▶ [Information supplied]
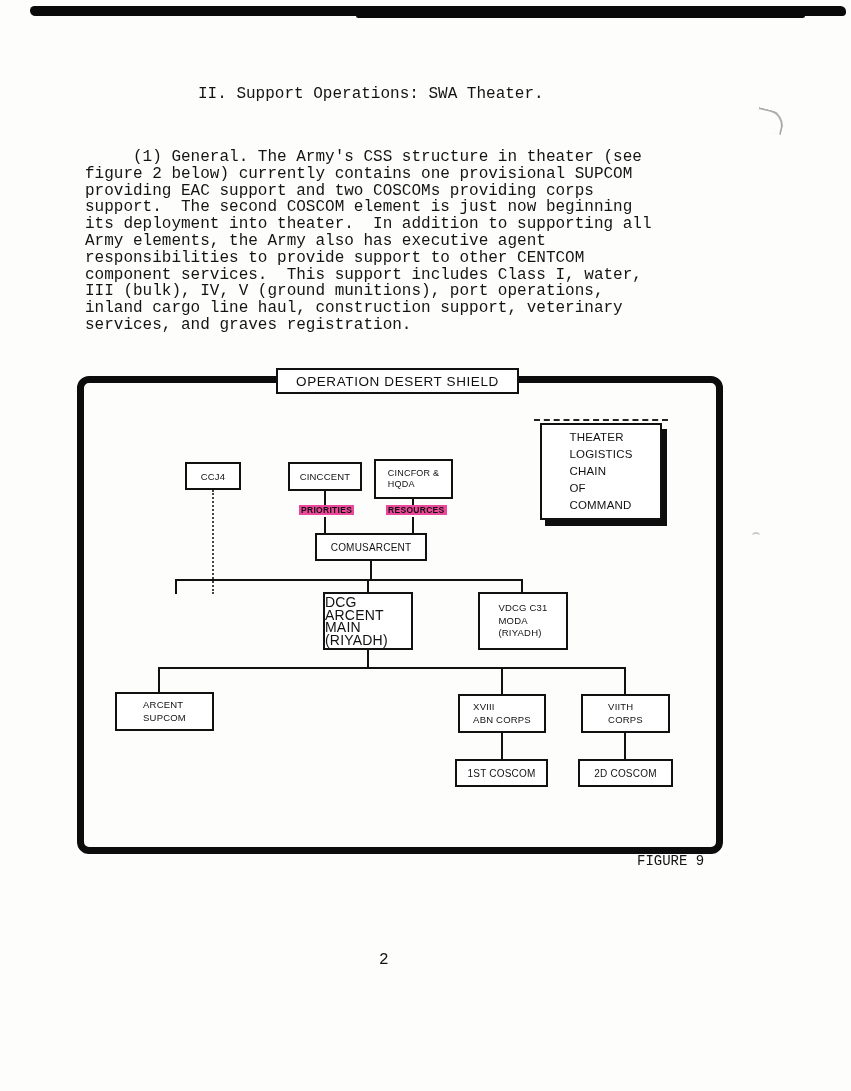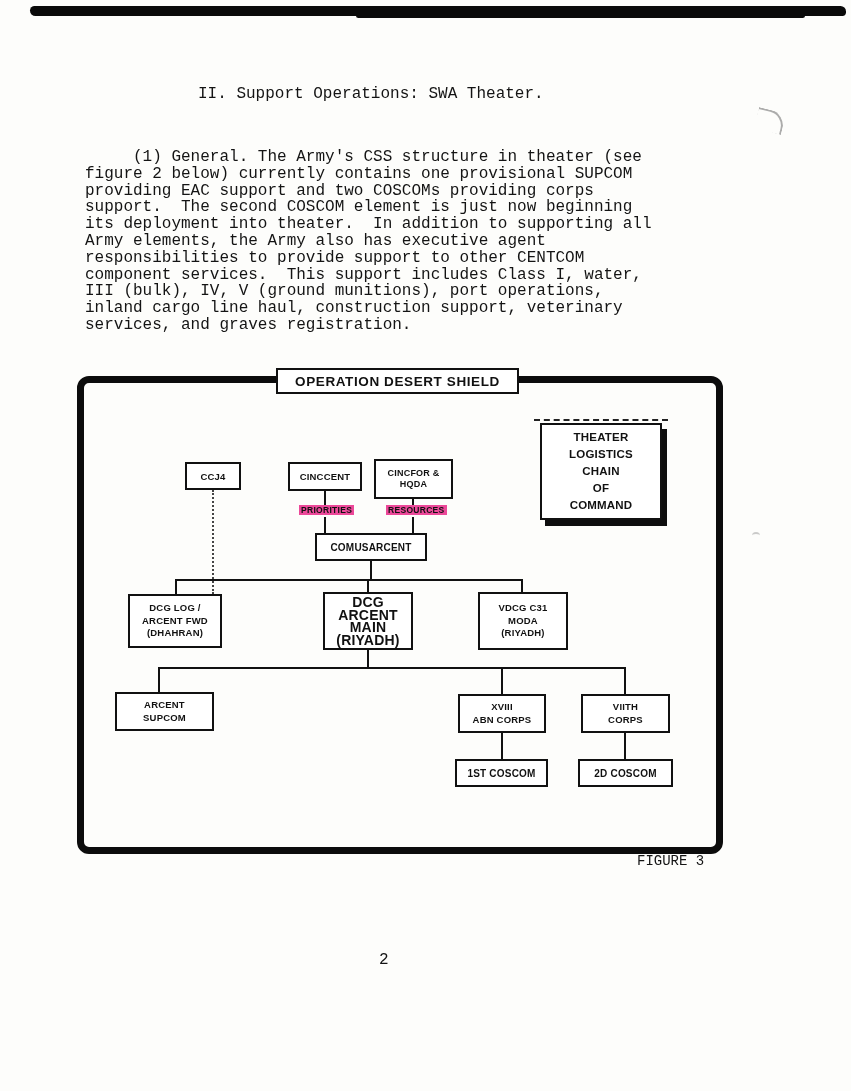--- a/index.html
+++ b/index.html
@@ -29,7 +29,7 @@
   .fig-frame{position:absolute;left:77px;top:376px;width:632px;height:464px;border:7px solid #0c0c0c;border-radius:12px;background:#fdfdfb;}
 
   
-  .node{position:absolute;box-sizing:border-box;border:2px solid #111;background:#fff;display:flex;align-items:center;justify-content:center;text-align:center;font-family:"Liberation Sans","DejaVu Sans",sans-serif;font-weight:bold;color:#111;white-space:pre-line;letter-spacing:.2px;z-index:3;}
+  .node{position:absolute;box-sizing:border-box;border:2px solid #111;background:#fff;display:flex;align-items:center;justify-content:center;text-align:left;font-family:"Liberation Sans","DejaVu Sans",sans-serif;font-weight:normal;color:#111;white-space:pre-line;letter-spacing:.2px;z-index:3;}
   .chart-title{left:276px;top:368px;width:243px;height:26px;font-size:13.5px;letter-spacing:.6px;z-index:5;border-width:2px;}
   .legend-box{left:540px;top:423px;width:122px;height:97px;font-size:11.5px;line-height:17px;box-shadow:5px 6px 0 #0e0e0e;}
   .legend-dash{position:absolute;left:534px;top:419px;width:134px;height:0;border-top:2px dashed #222;z-index:2;}

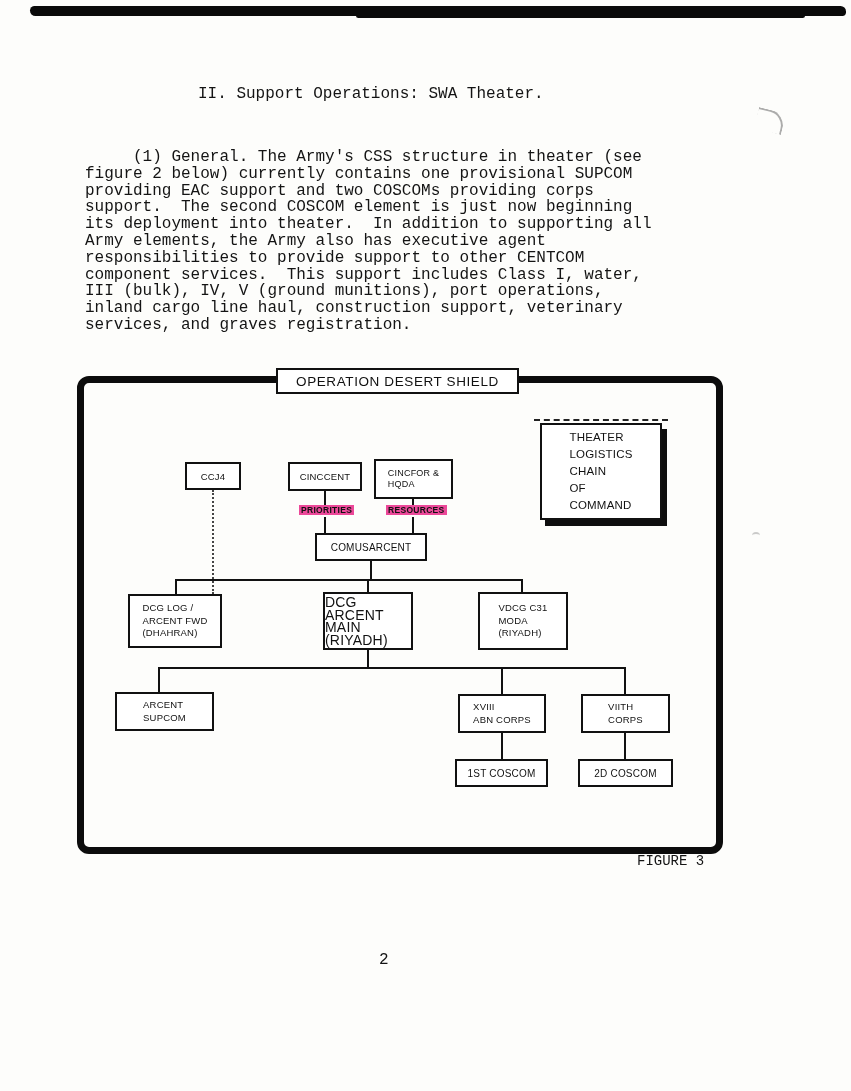--- a/index.html
+++ b/index.html
@@ -96,9 +96,6 @@
 
   <div class="node n-comusarcent">COMUSARCENT</div>
 
-  <div class="node n-dcglog">DCG LOG /
-ARCENT FWD
-(DHAHRAN)</div>
   <div class="node n-dcgmain">DCG
 ARCENT MAIN
 (RIYADH)</div>

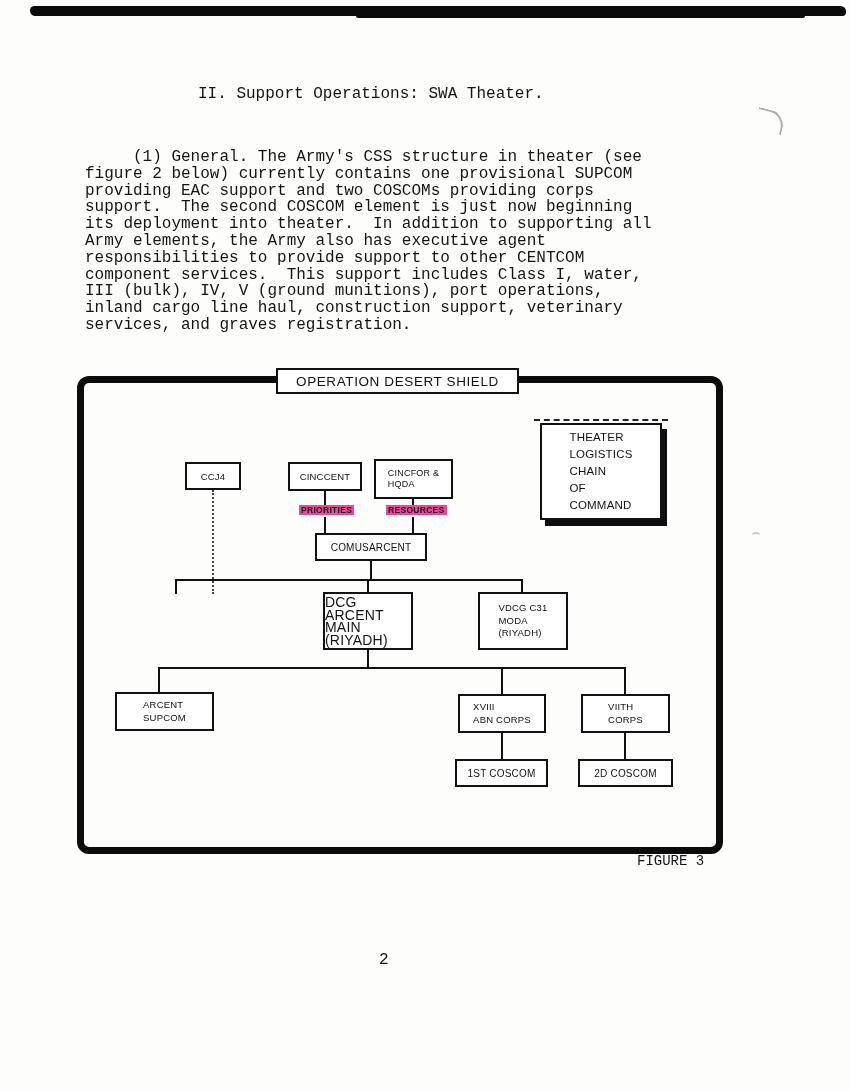--- a/index.html
+++ b/index.html
@@ -138,7 +138,7 @@
   <div class="ln" style="left:501px;top:733px;width:2px;height:26px;"></div>
   <div class="ln" style="left:624px;top:733px;width:2px;height:26px;"></div>
 
-  <div class="tw figure-caption">FIGURE 3</div>
+  <div class="tw figure-caption">FIGURE 9</div>
   <div class="tw page-number">2</div>
 
 </div>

▶ [Assigned task] Only lines that contain the string "legend" count; pick each one out of the records and copy it.

▶ [Exercise solution]
   .legend-box{left:540px;top:423px;width:122px;height:97px;font-size:11.5px;line-height:17px;box-shadow:5px 6px 0 #0e0e0e;}
   .legend-dash{position:absolute;left:534px;top:419px;width:134px;height:0;border-top:2px dashed #222;z-index:2;}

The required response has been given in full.